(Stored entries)
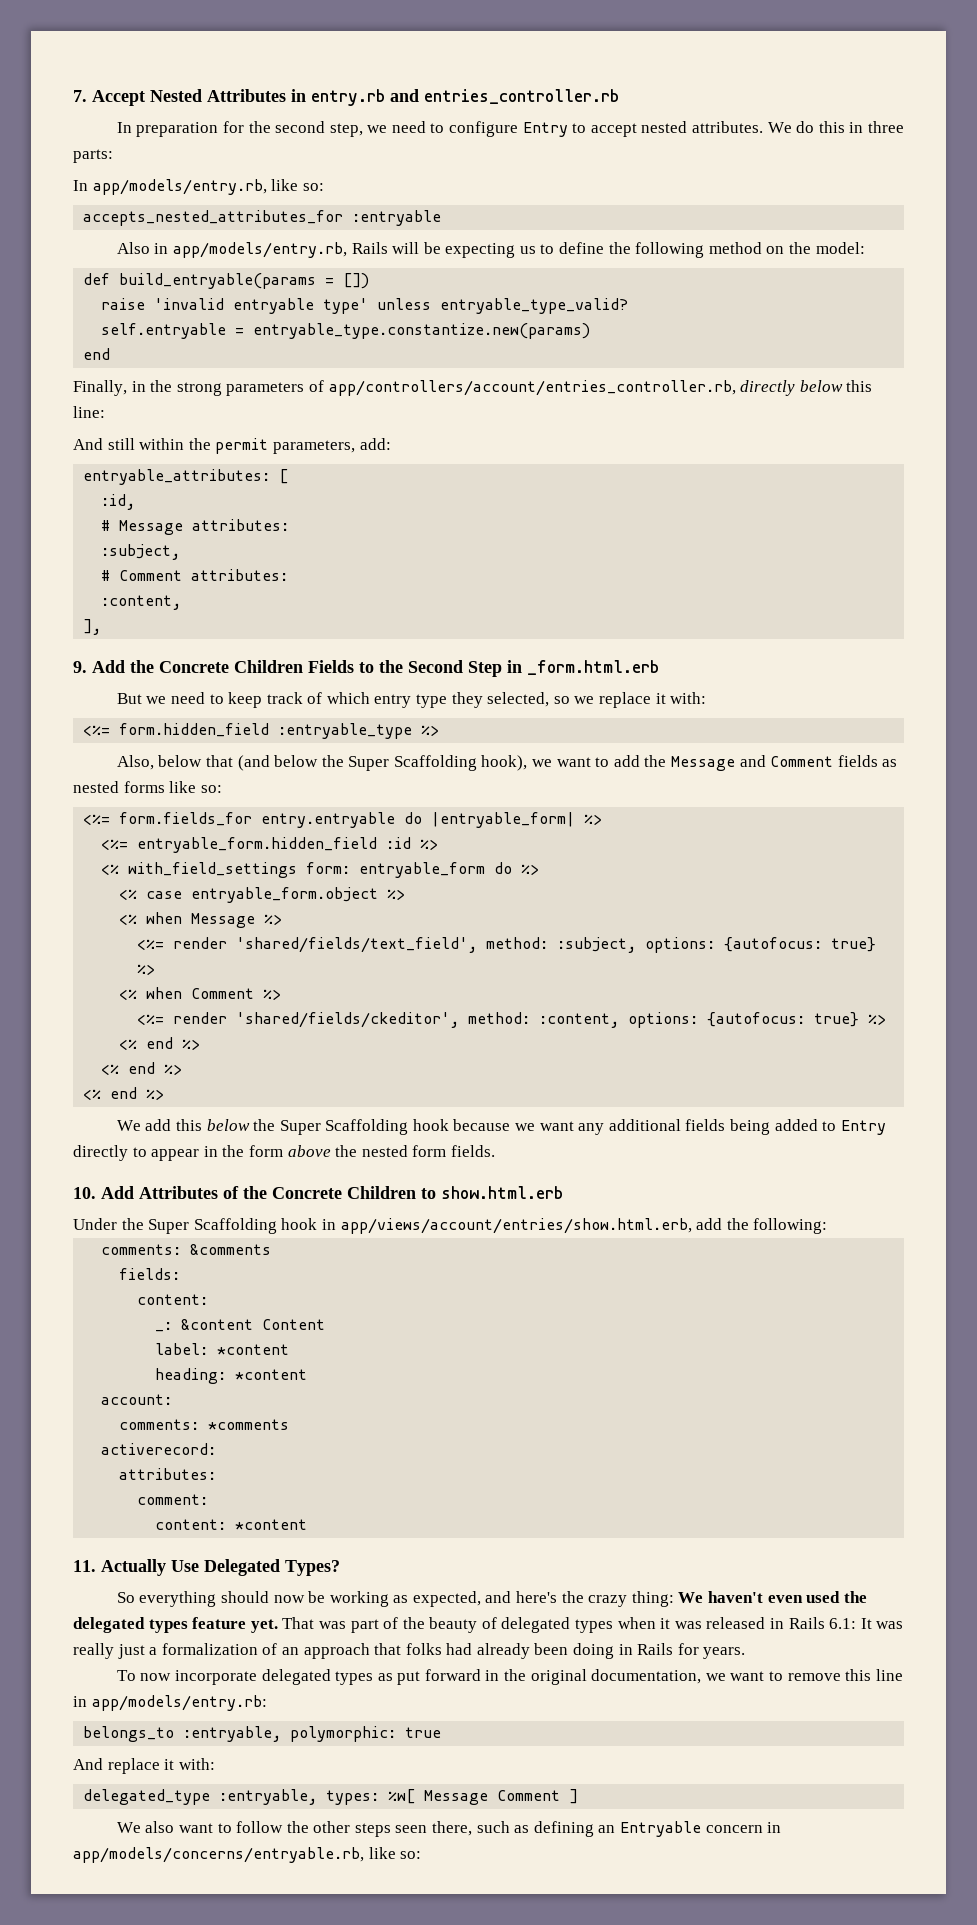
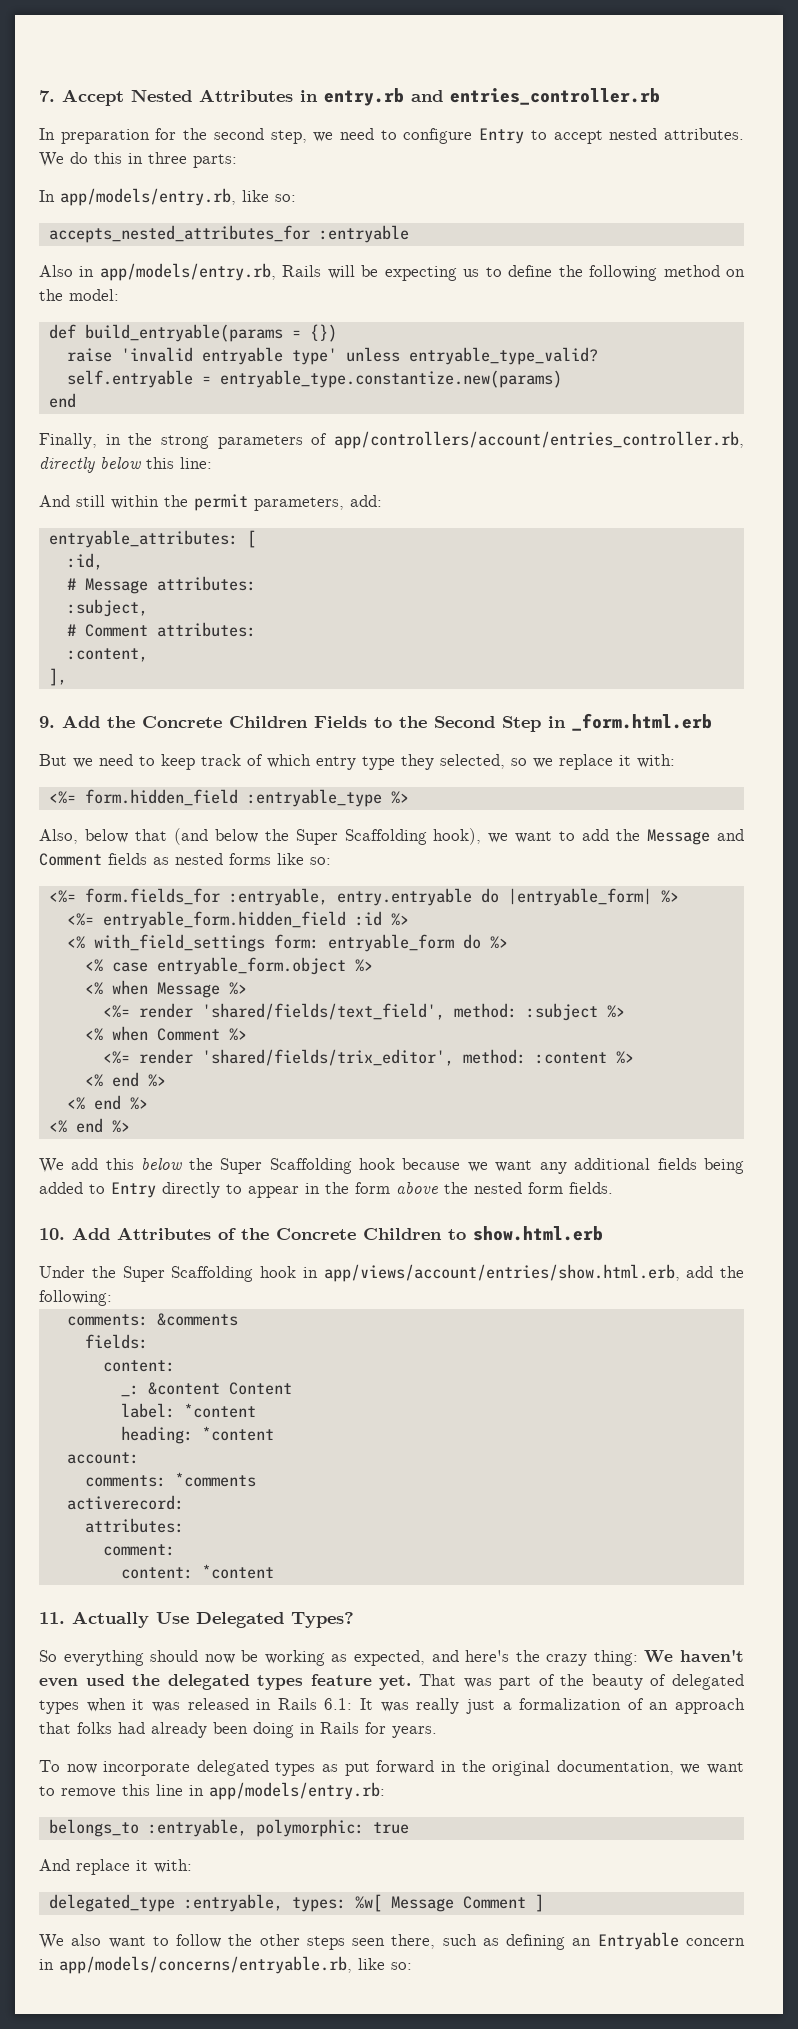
[343,273,370,289] []) -> [309,324,337,342] {})
(253, 819) none -> [228,888,328,906] :entryable,
[557,937,877,953] :subject, options: {autofocus: true} -> [525,1003,598,1021] :subject
[236,1012,860,1028] 'shared/fields/ckeditor', method: :content, options: {autofocus: true} -> [201,1049,607,1066] 'shared/fields/trix_editor', method: :content

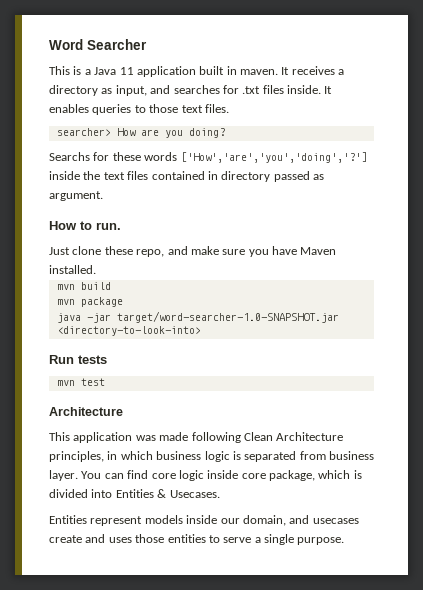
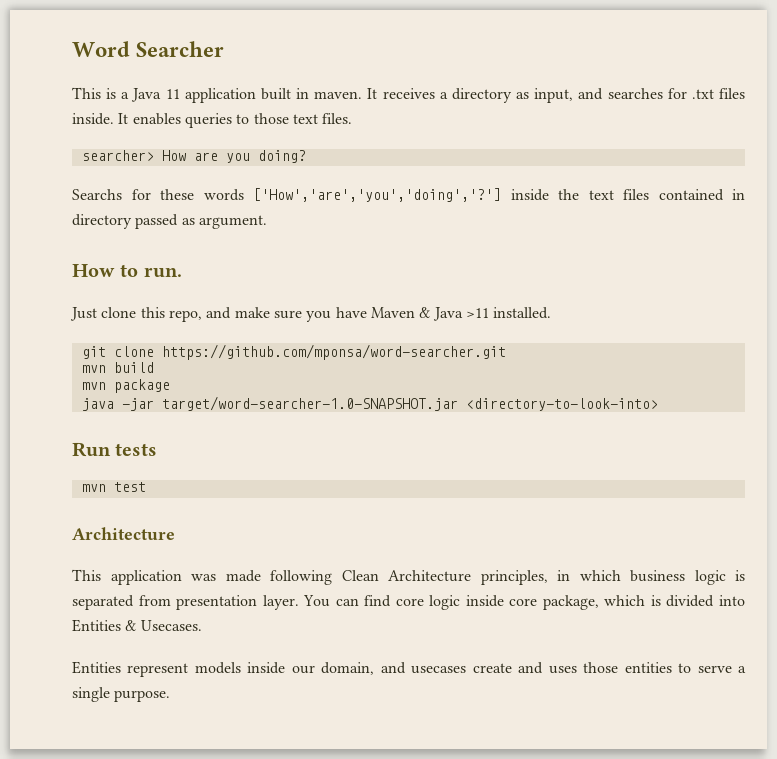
[104,246,133,255] these -> [140,307,165,318] this
[49,265,96,274] installed. -> [419,307,552,321] [81,344,506,360] & Java >11 installed. // git clone https://github.com/mponsa/word-searcher.git
[329,451,374,460] business -> [176,595,258,610] presentation

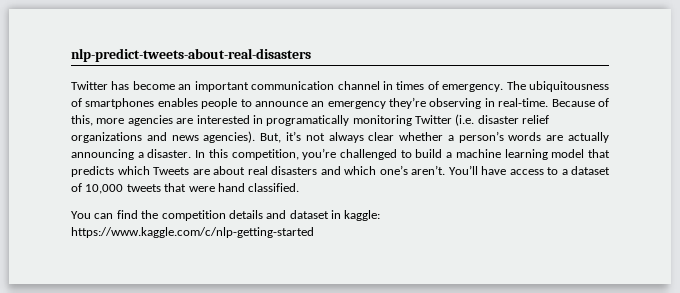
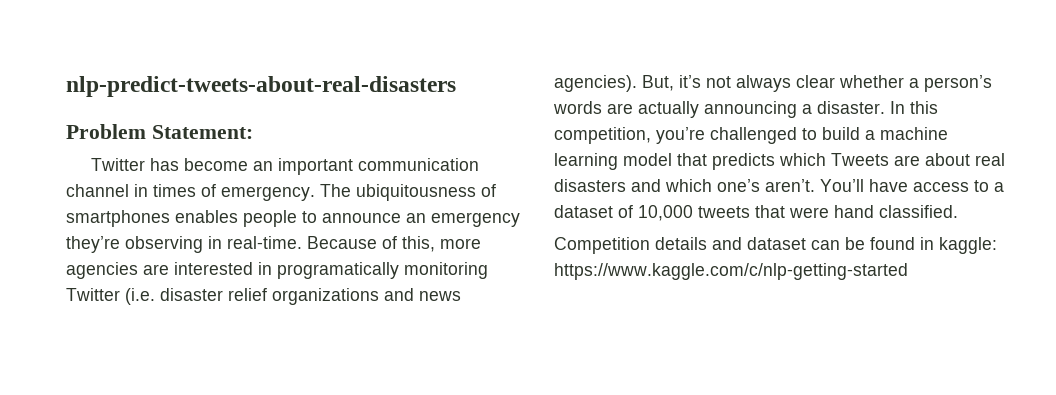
(311, 55) none -> [66,124,253,139] // Problem Statement:
[71,210,329,221] You can find the competition details and dataset -> [554,237,915,254] Competition details and dataset can be found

- **TASK OBJECTIVE**:
When copying the entries above, keep each word as it is and exclude any image.

- **ANSWER SECTION**:
[343,273,370,289] []) -> [309,324,337,342] {})
(253, 819) none -> [228,888,328,906] :entryable,
[557,937,877,953] :subject, options: {autofocus: true} -> [525,1003,598,1021] :subject
[236,1012,860,1028] 'shared/fields/ckeditor', method: :content, options: {autofocus: true} -> [201,1049,607,1066] 'shared/fields/trix_editor', method: :content

[104,246,133,255] these -> [140,307,165,318] this
[49,265,96,274] installed. -> [419,307,552,321] [81,344,506,360] & Java >11 installed. // git clone https://github.com/mponsa/word-searcher.git
[329,451,374,460] business -> [176,595,258,610] presentation

(311, 55) none -> [66,124,253,139] // Problem Statement:
[71,210,329,221] You can find the competition details and dataset -> [554,237,915,254] Competition details and dataset can be found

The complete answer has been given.